**Directions for this task:** Start to finish, print the data below exactly, without the images.

++++ Material shown ++++

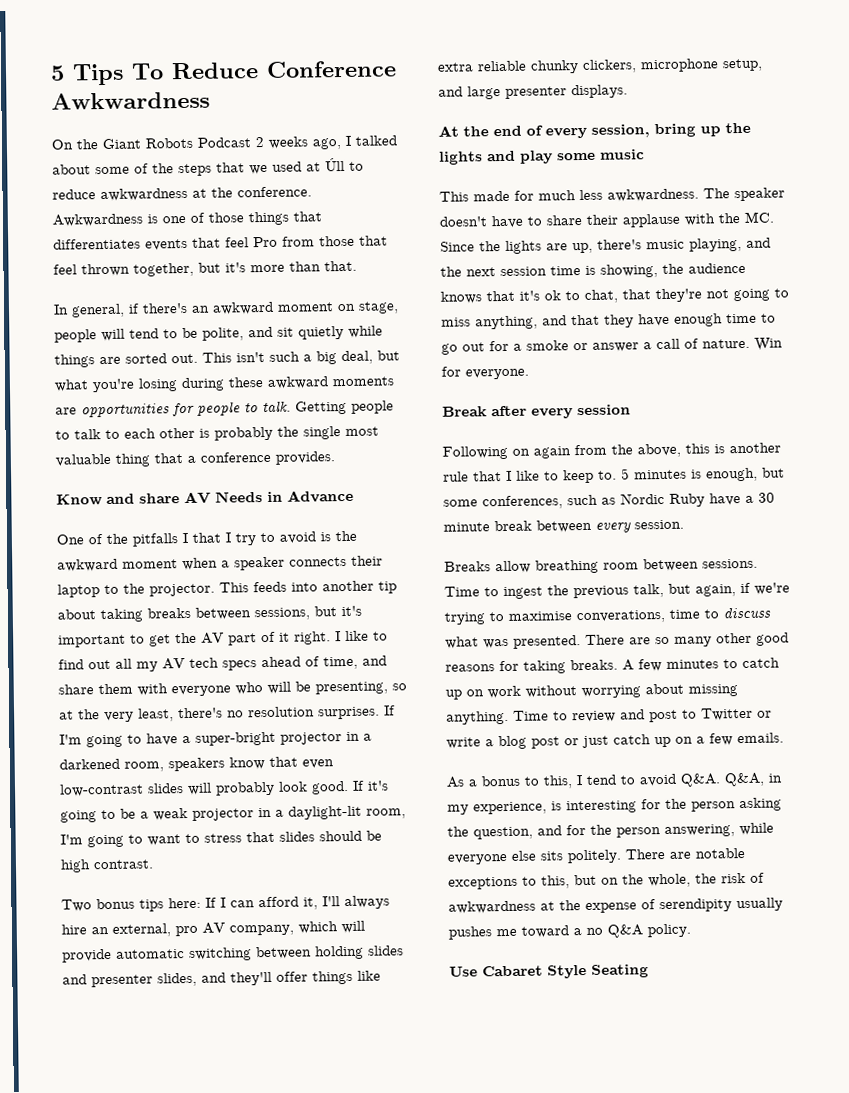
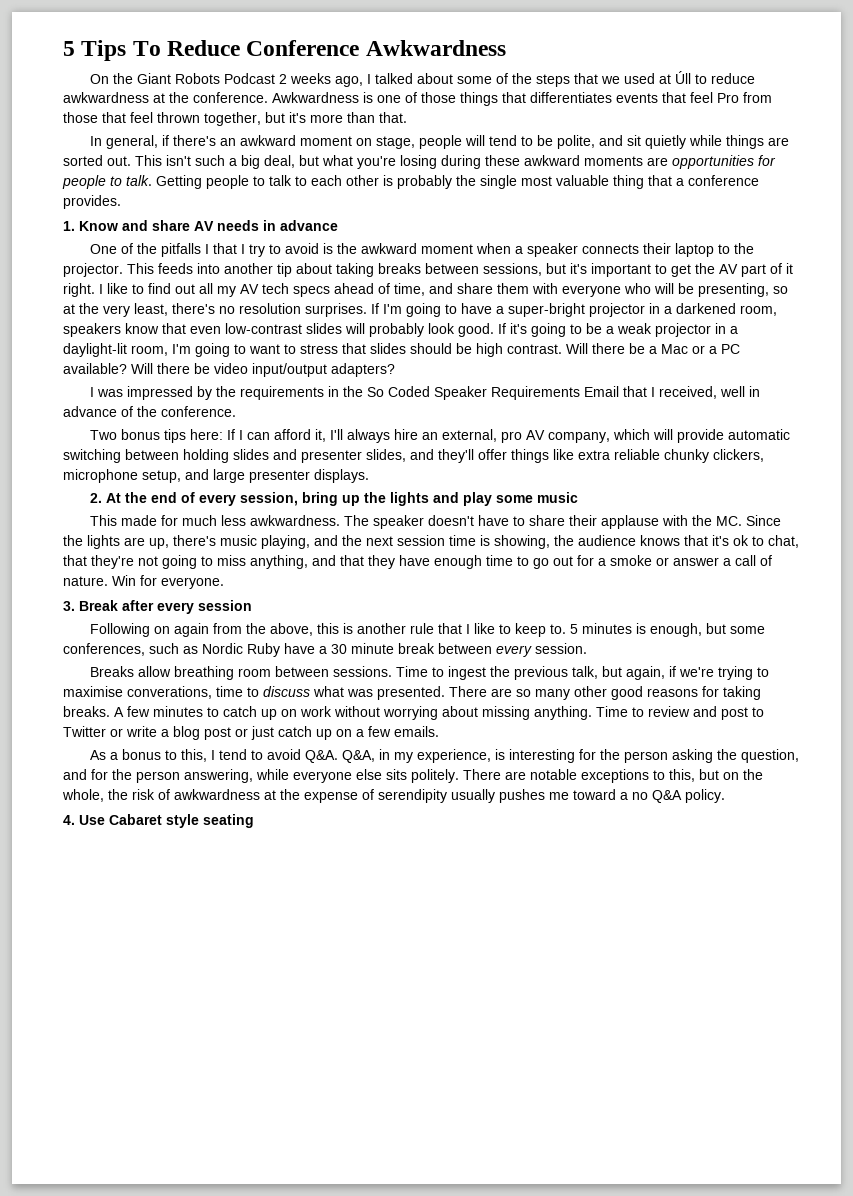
- Know and share AV Needs in Advance
+ 1. Know and share AV needs in advance
+ Will there be a Mac or a PC available? Will there be video input/output adapters?
+ I was impressed by the requirements in the So Coded Speaker Requirements Email that I received, well in advance of the conference.
- At the end of every session, bring up the lights and play some music
+ 2. At the end of every session, bring up the lights and play some music
- Break after every session
+ 3. Break after every session
- Use Cabaret Style Seating
+ 4. Use Cabaret style seating

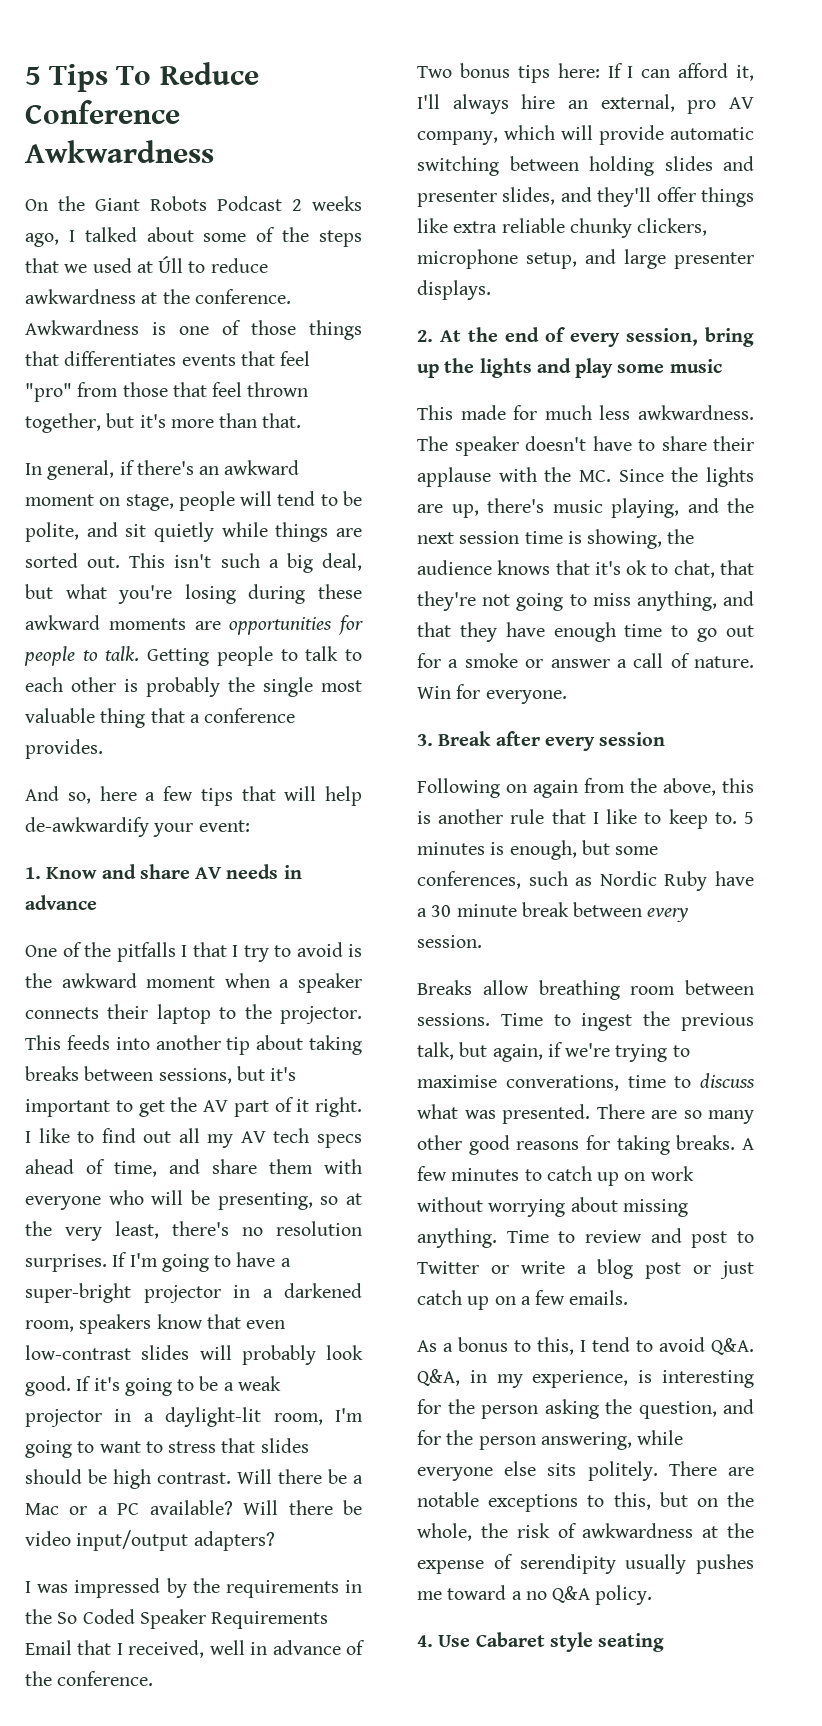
- Awkwardness is one of those things that differentiates events that feel Pro from those that feel thrown together, but it's more than that.
+ Awkwardness is one of those things that differentiates events that feel "pro" from those that feel thrown together, but it's more than that.
+ And so, here a few tips that will help de-awkwardify your event:

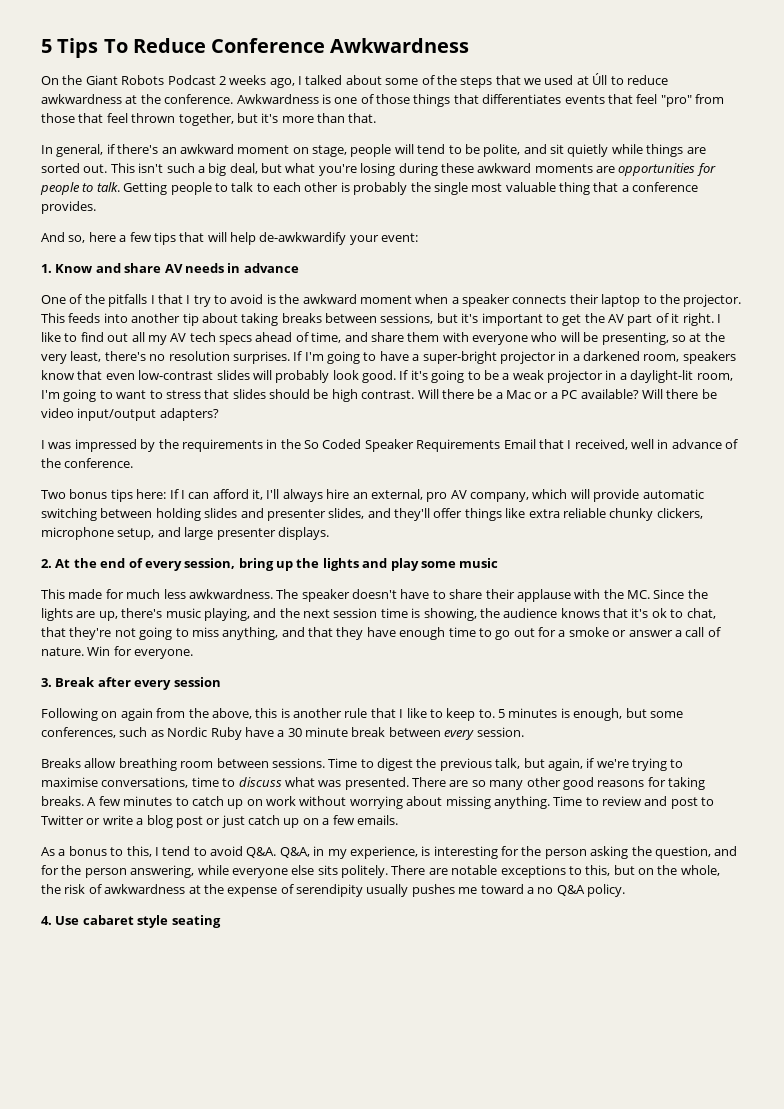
- Time to ingest the previous talk, but again, if we're trying to maximise converations, time to discuss what was presented.
+ Time to digest the previous talk, but again, if we're trying to maximise conversations, time to discuss what was presented.
- 4. Use Cabaret style seating
+ 4. Use cabaret style seating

++++

**Response area:**
- Know and share AV Needs in Advance
+ 1. Know and share AV needs in advance
+ Will there be a Mac or a PC available? Will there be video input/output adapters?
+ I was impressed by the requirements in the So Coded Speaker Requirements Email that I received, well in advance of the conference.
- At the end of every session, bring up the lights and play some music
+ 2. At the end of every session, bring up the lights and play some music
- Break after every session
+ 3. Break after every session
- Use Cabaret Style Seating
+ 4. Use Cabaret style seating

- Awkwardness is one of those things that differentiates events that feel Pro from those that feel thrown together, but it's more than that.
+ Awkwardness is one of those things that differentiates events that feel "pro" from those that feel thrown together, but it's more than that.
+ And so, here a few tips that will help de-awkwardify your event:

- Time to ingest the previous talk, but again, if we're trying to maximise converations, time to discuss what was presented.
+ Time to digest the previous talk, but again, if we're trying to maximise conversations, time to discuss what was presented.
- 4. Use Cabaret style seating
+ 4. Use cabaret style seating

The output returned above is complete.